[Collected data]
· · ·

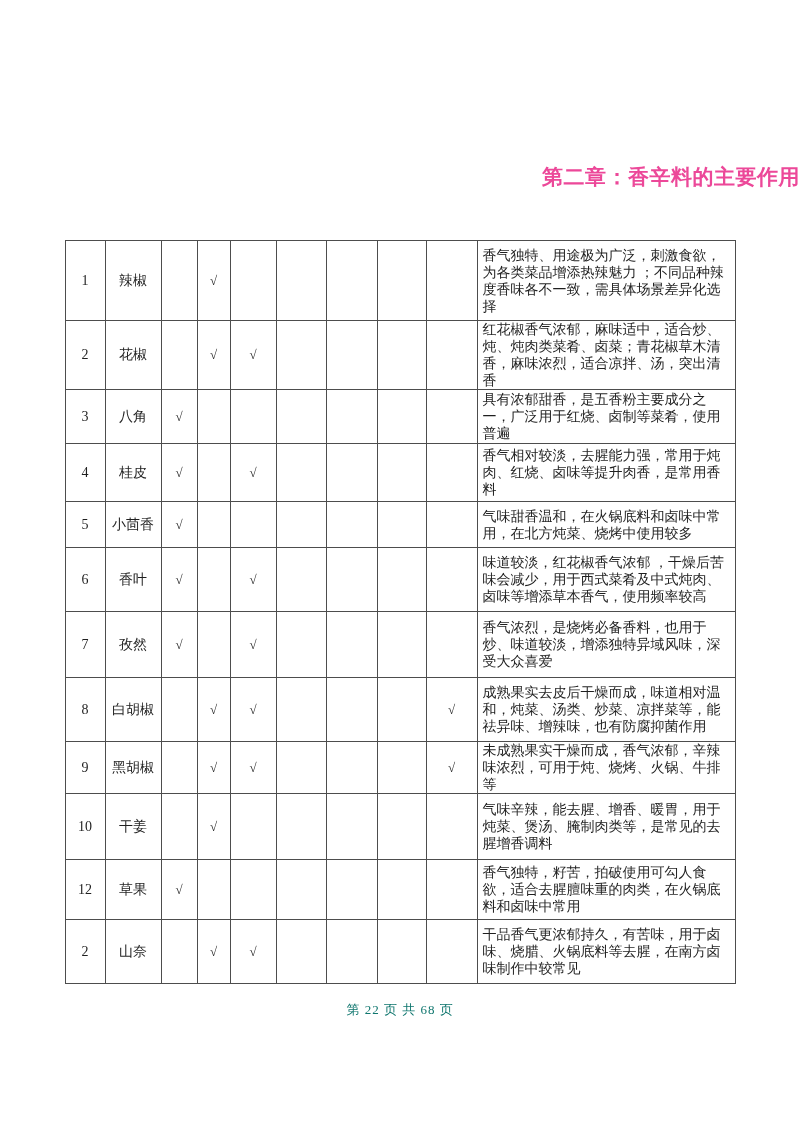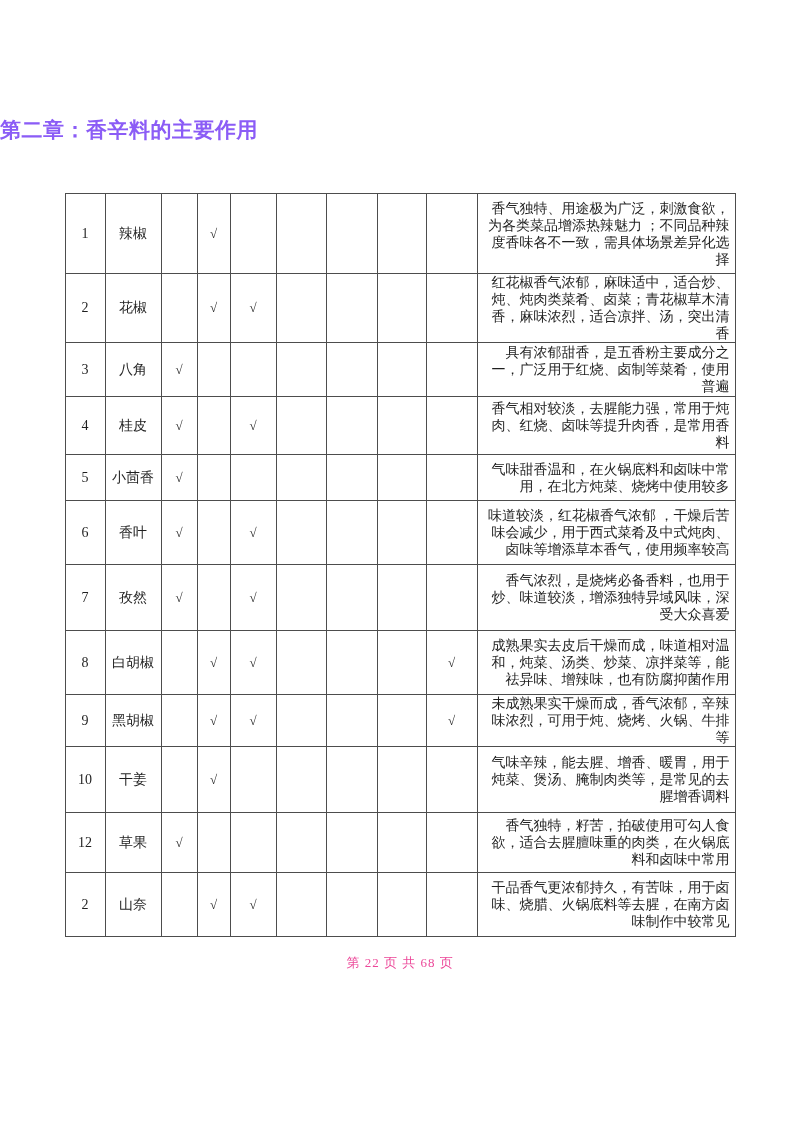--- a/index.html
+++ b/index.html
@@ -17,12 +17,13 @@
   }
   .doc-title {
     padding-top: 116px;
-    text-align: left;
+    text-align: right;
     font-family: "Liberation Sans", "DejaVu Sans", sans-serif;
     font-weight: bold;
     font-size: 21px;
-    color: #8b5cf6;
+    color: #ec4899;
     letter-spacing: 0.5px;
+    margin-top: 47px;
   }
   table.spice-table {
     width: 670px;

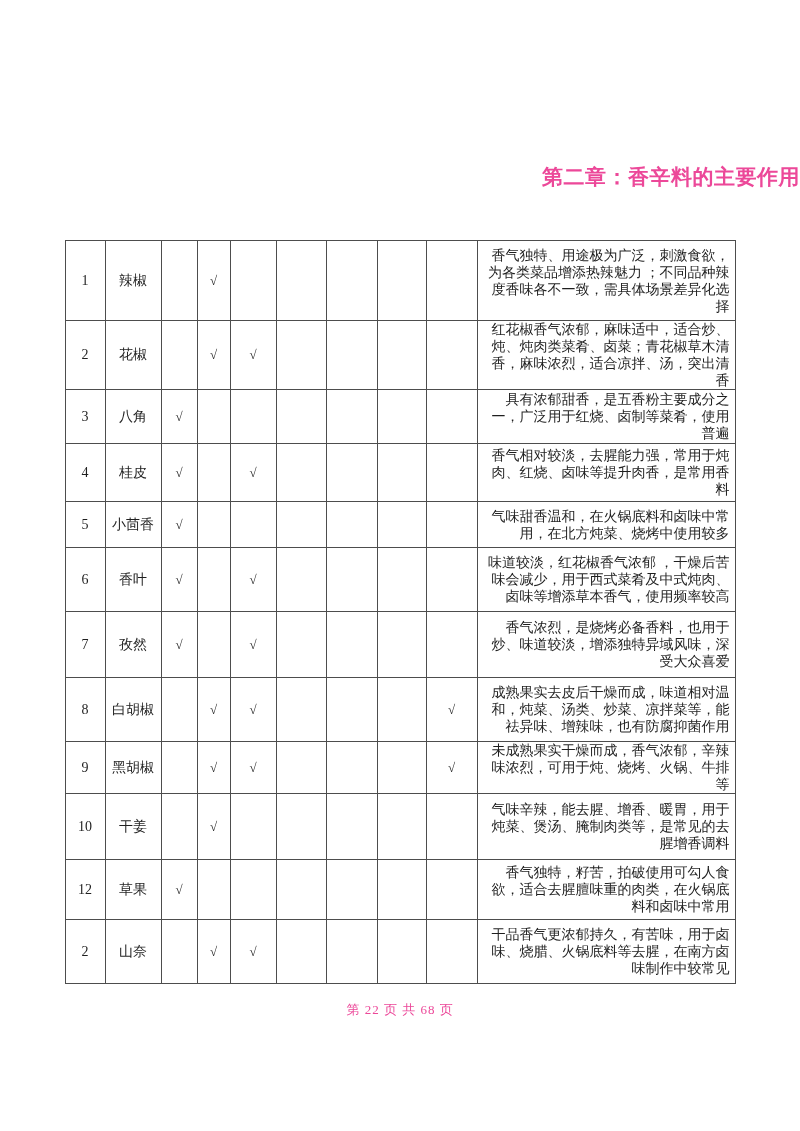--- a/index.html
+++ b/index.html
@@ -59,7 +59,7 @@
     color: #2b2b2b;
   }
   .spice-table td.note {
-    text-align: right;
+    text-align: left;
     font-size: 14px;
     line-height: 17px;
     padding: 0 5px;

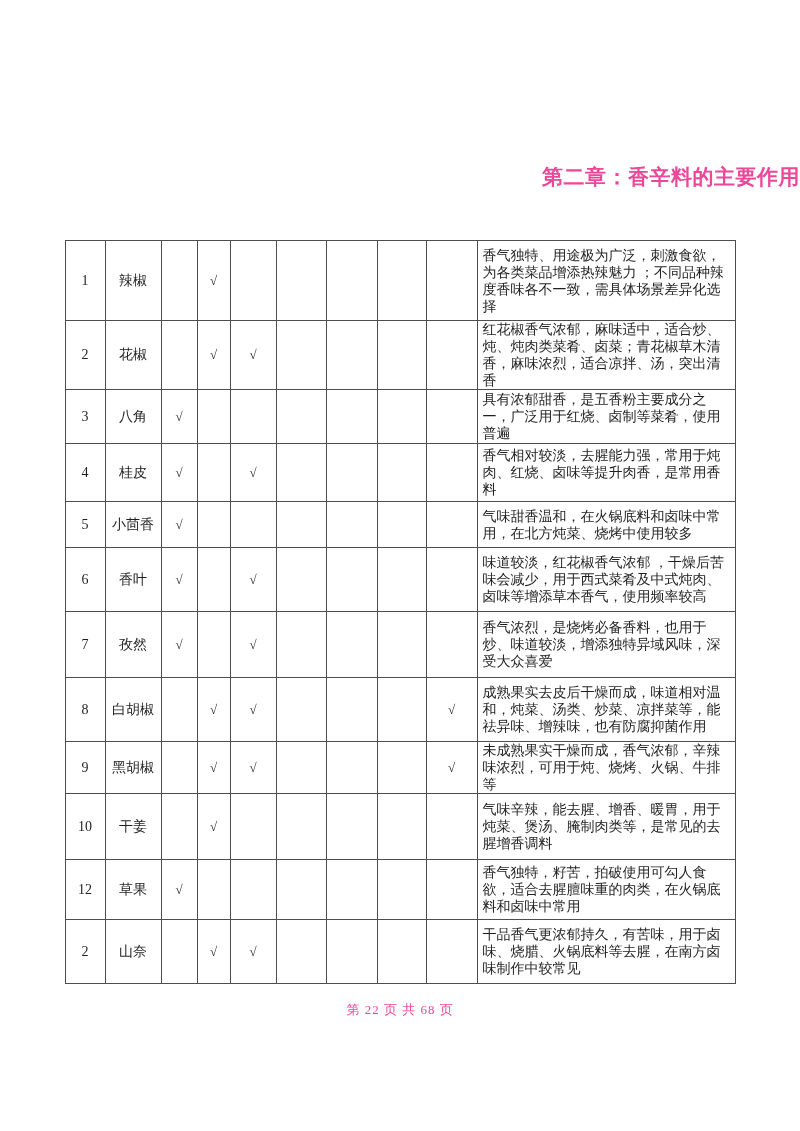--- a/index.html
+++ b/index.html
@@ -68,7 +68,7 @@
     text-align: center;
     font-size: 13px;
     margin-top: 17px;
-    color: #ec4899;
+    color: #0f766e;
     letter-spacing: 1px;
   }
 </style>

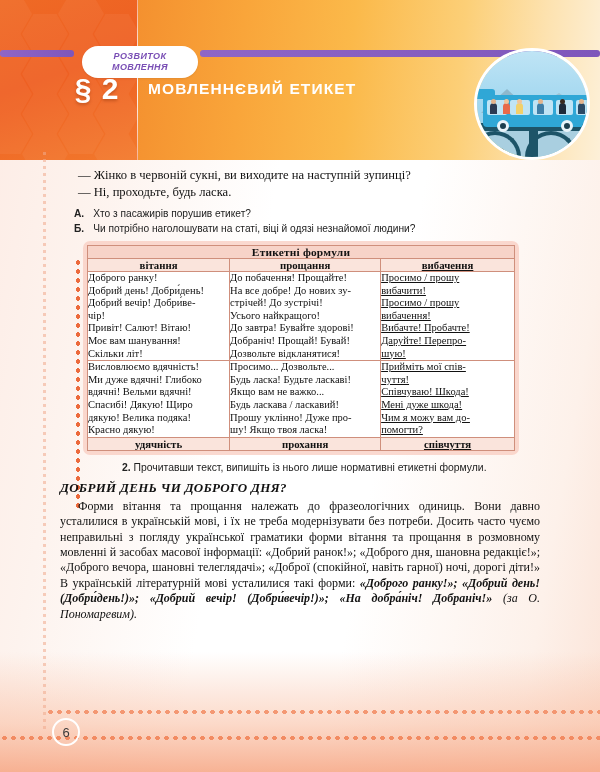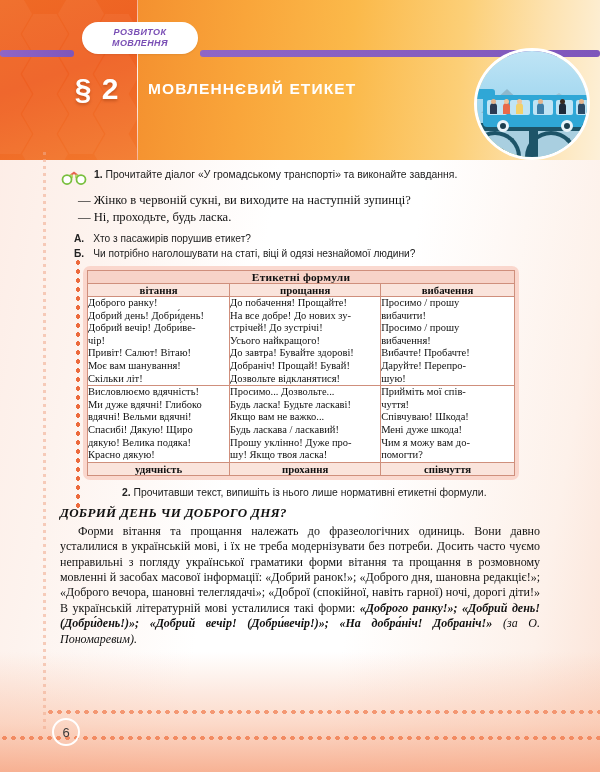--- a/index.html
+++ b/index.html
@@ -36,7 +36,7 @@
     background:linear-gradient(to right,#8f66c6,#7e56bb);border-radius:3px;}
   .purple-bar.left{left:0;width:74px;}
   .purple-bar.right{left:200px;right:0;}
-  .banner-pill{position:absolute;left:82px;top:22px;width:116px;height:32px;
+  .banner-pill{position:absolute;left:82px;top:46px;width:116px;height:32px;
     background:#fff;border-radius:16px;display:flex;flex-direction:column;
     align-items:center;justify-content:center;box-shadow:0 1px 2px rgba(0,0,0,.08);}
   .banner-pill span{font-family:"Liberation Sans",sans-serif;font-weight:bold;font-style:italic;

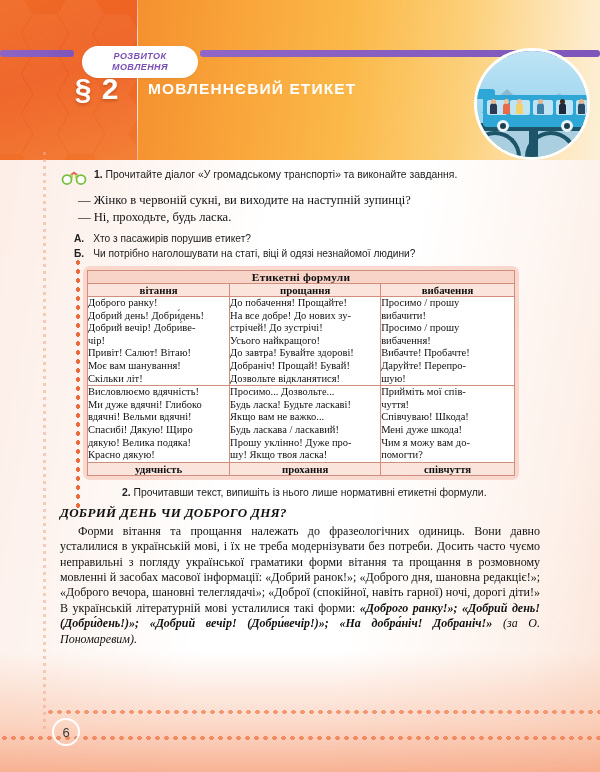--- a/index.html
+++ b/index.html
@@ -232,21 +232,6 @@
 
   <div class="content">
 
-    <div class="ex-line">
-      <div class="binoc">
-        <svg viewBox="0 0 56 30" width="28" height="15" aria-hidden="true">
-          <path d="M20 9 L28 3 L36 9 L33 12 L28 8 L23 12 Z" fill="#e8614f"></path>
-          <rect x="18" y="9" width="8" height="8" rx="2" fill="#b9d66a"></rect>
-          <rect x="30" y="9" width="8" height="8" rx="2" fill="#b9d66a"></rect>
-          <circle cx="14" cy="19" r="9" fill="#fff" stroke="#79bf3e" stroke-width="3.5"></circle>
-          <circle cx="42" cy="19" r="9" fill="#fff" stroke="#79bf3e" stroke-width="3.5"></circle>
-        </svg>
-      </div>
-      <div class="ex-head">
-        <b>1.</b>
-        <span>Прочитайте діалог «У громадському транспорті» та виконайте завдання.</span>
-      </div>
-    </div>
 
     <div class="dialog">
       <div>— Жінко в червоній сукні, ви виходите на наступній зупинці?</div>

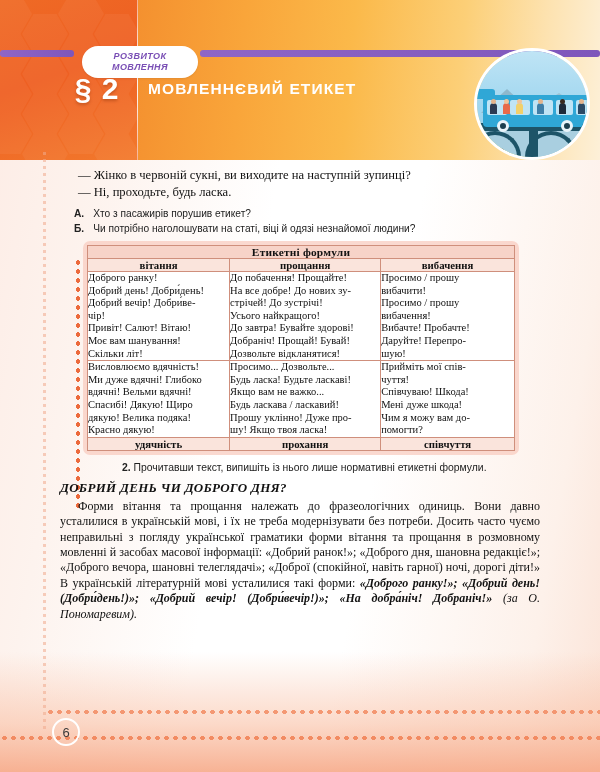--- a/index.html
+++ b/index.html
@@ -111,7 +111,7 @@
   .t-cell{font-size:10.5px;line-height:12.6px;padding:2px 3px 3px 4px;color:#111;}
   .c1{width:150px;}
   .c2{width:160px;}
-  .c3{width:142px;}
+  .c3{width:142px;text-decoration:underline;}
 
   
   .task2{margin-top:10px;margin-left:62px;font-family:"Liberation Sans",sans-serif;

· · ·

■ WHAT NEEDS TO BE DONE ■
With "height" as the string to look for, count the matching lines in the entries above and report only the number.

■ ANSWER FOR THE TASK ■
7